Originally Posted on the Agricultural Market Information System (AMIS) Market Monitor:
While international wheat, maize and vegetable oil prices registered record highs and much volatility last year, rice markets kept relatively calm in view of large global supplies. Over the past seven months, however, rice prices have been generally on a rise and in some suppliers increased by more than 25 percent. The rapid emergence of El Niño, a climate pattern that describes the unusual warming of surface waters in the eastern Pacific Ocean, combined with a positive Indian Ocean Dipole raises concerns about possible impacts on rice production in South and Southeast Asia. Much will depend on the timing and strength of El Niño, especially as to whether or not normal monsoon patterns will be affected. Over the next couple of months, these climatic developments will be closely monitored by AMIS.
After experiencing three consecutive years of La Niña that brought bumper crops for some and crop failures for others, we are likely heading right into an El Niño. This will make a lot of farmers happy who have been suffering these past years while shifting the agony elsewhere.

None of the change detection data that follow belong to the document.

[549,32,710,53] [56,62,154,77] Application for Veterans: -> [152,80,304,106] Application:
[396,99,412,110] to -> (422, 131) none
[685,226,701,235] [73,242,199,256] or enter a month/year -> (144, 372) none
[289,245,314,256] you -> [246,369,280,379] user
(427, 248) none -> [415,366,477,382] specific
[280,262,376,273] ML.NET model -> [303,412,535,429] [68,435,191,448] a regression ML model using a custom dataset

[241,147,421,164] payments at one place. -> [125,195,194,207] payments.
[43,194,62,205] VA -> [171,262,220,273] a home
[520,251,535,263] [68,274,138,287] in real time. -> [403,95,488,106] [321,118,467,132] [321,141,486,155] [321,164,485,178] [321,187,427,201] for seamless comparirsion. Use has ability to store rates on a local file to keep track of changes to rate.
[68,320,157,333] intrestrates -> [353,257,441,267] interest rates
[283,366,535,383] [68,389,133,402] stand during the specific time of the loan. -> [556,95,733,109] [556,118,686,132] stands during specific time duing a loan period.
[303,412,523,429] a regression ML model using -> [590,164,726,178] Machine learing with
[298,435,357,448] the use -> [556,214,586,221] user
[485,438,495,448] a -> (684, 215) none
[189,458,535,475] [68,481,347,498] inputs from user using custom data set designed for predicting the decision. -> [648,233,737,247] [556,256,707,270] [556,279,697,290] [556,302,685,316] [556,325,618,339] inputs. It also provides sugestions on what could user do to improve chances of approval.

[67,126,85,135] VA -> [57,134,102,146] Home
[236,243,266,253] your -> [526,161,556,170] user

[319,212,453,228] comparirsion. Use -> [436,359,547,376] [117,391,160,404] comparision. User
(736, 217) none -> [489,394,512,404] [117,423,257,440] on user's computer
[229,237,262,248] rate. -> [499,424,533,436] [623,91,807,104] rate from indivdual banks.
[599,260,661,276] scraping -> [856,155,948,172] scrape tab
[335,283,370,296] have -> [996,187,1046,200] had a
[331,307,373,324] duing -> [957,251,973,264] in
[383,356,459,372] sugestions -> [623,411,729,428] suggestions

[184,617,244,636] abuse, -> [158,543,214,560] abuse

The El Niño-Southern Oscillation (ENSO) is currently neutral, but it will likely not stay that way for long. Both the Australian Bureau of Meteorology (BoM) and the Climate Prediction Center (CPC) of the National Oceanic and Atmospheric Administration (NOAA) from the US have now issued an El Niño Watch. El Niño could occur as soon as during May-June-July, with a 82 percent chance of development during that time according to NOAA CPC forecasts. After that, the chances of development continue going up with a 89 percent chance during June-July-August, followed by an 90 percent chance or greater for the rest of the year. While forecasts made during this time of the year tend to be less accurate than those later in the season, there are a lot of signs suggesting that El Niño might be just around the corner.
Strength and Precipitation Changes:
Strength matters. The stronger the ENSO event, the further reaching and the more severe the global climate impacts are likely to be. Events are broken down into either weak, moderate, strong, or very strong. By the end of the year, when El Niños typically reach their peak strength, the current forecast is for about a 50 percent chance of the event becoming a strong one.
Should El Niño materialize and depending on its strength, average to above-average rains could occur in Central Asia, southern North America, southeast South America, southern Europe, eastern and southern East Africa, and southern and eastern China. Drier-than-average conditions could occur in Central America, the Caribbean, parts of western and northern East Africa, northern South America, Southern Africa, India, Northern China, the Maritime Continent, and Australia.
Potential Crop Impacts:
ENSO events are estimated to affect crop yields on over 25 percent of global croplands. While crop yields are not affected every year, El Niño events have been generally shown to slightly improve global-mean soybean yields, while slightly decreasing global-mean maize, rice, and wheat yields. Maize tends to be more strongly impacted than the other crops. Also, negative impacts tend to be lessened for irrigated crops compared with those that are rainfed.
How the current potential El Niño event will impact agricultural production is uncertain as no two events are the same with regards to strength, duration, or localized mitigations. However, based on historical El Niño events, some crops and regions can be highlighted as being likely to have yield impacts. For maize and soybeans, yields will likely be positively impacted in parts of the Midwest US and southeast South America, while negatively impacted in the North China Plain, southern Mexico, northeast Brazil, India, Indonesia, West Africa, and Southern Africa. For wheat, yields will likely be positively impacted for the US southern Great Plains, China, Central Asia, and southeast South America, while negatively impacted in southeast Australia. For rice, negative impacts are possible across all of Southeast Asia.
While El Niño can significantly lower crop yields in some regions, at the global level, there is a chance that the negative yield impacts in the major producing countries could be partially offset. Specifically, reductions in yields in one region might be balanced by increases in another, and vice versa. However, only when the El Niño event begins to ramp up will its true impacts on agriculture begin to be known.